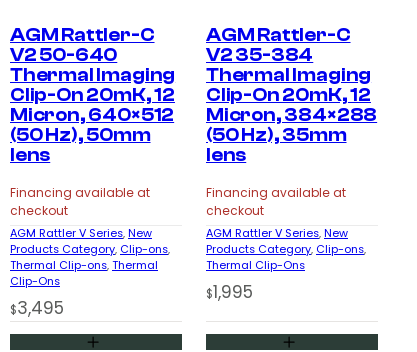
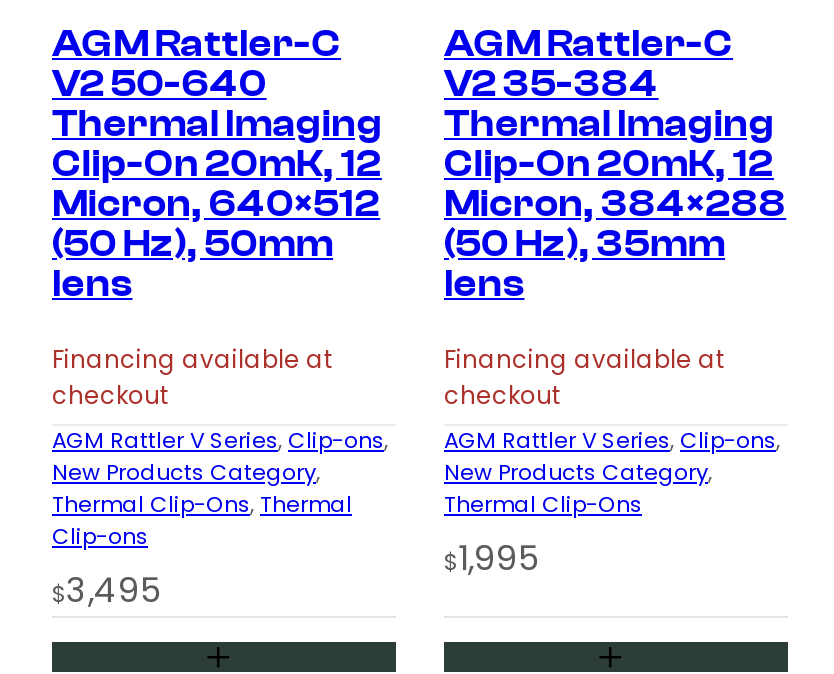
- AGM Rattler V Series, New
- Products Category, Clip-ons ,
- Thermal Clip-ons, Thermal
- Clip-Ons
+ AGM Rattler V Series, Clip-ons ,
+ New Products Category ,
+ Thermal Clip-Ons, Thermal
+ Clip-ons

- AGM Rattler V Series, New
- Products Category, Clip-ons ,
+ AGM Rattler V Series, Clip-ons ,
+ New Products Category ,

YOUR OBJECTIVE:
Look over the entries above. Copy every line that contains the word "Clip".

ANSWER BOX:
- Products Category, Clip-ons ,
- Thermal Clip-ons, Thermal
- Clip-Ons
+ AGM Rattler V Series, Clip-ons ,
+ Thermal Clip-Ons, Thermal
+ Clip-ons
- Products Category, Clip-ons ,
+ AGM Rattler V Series, Clip-ons ,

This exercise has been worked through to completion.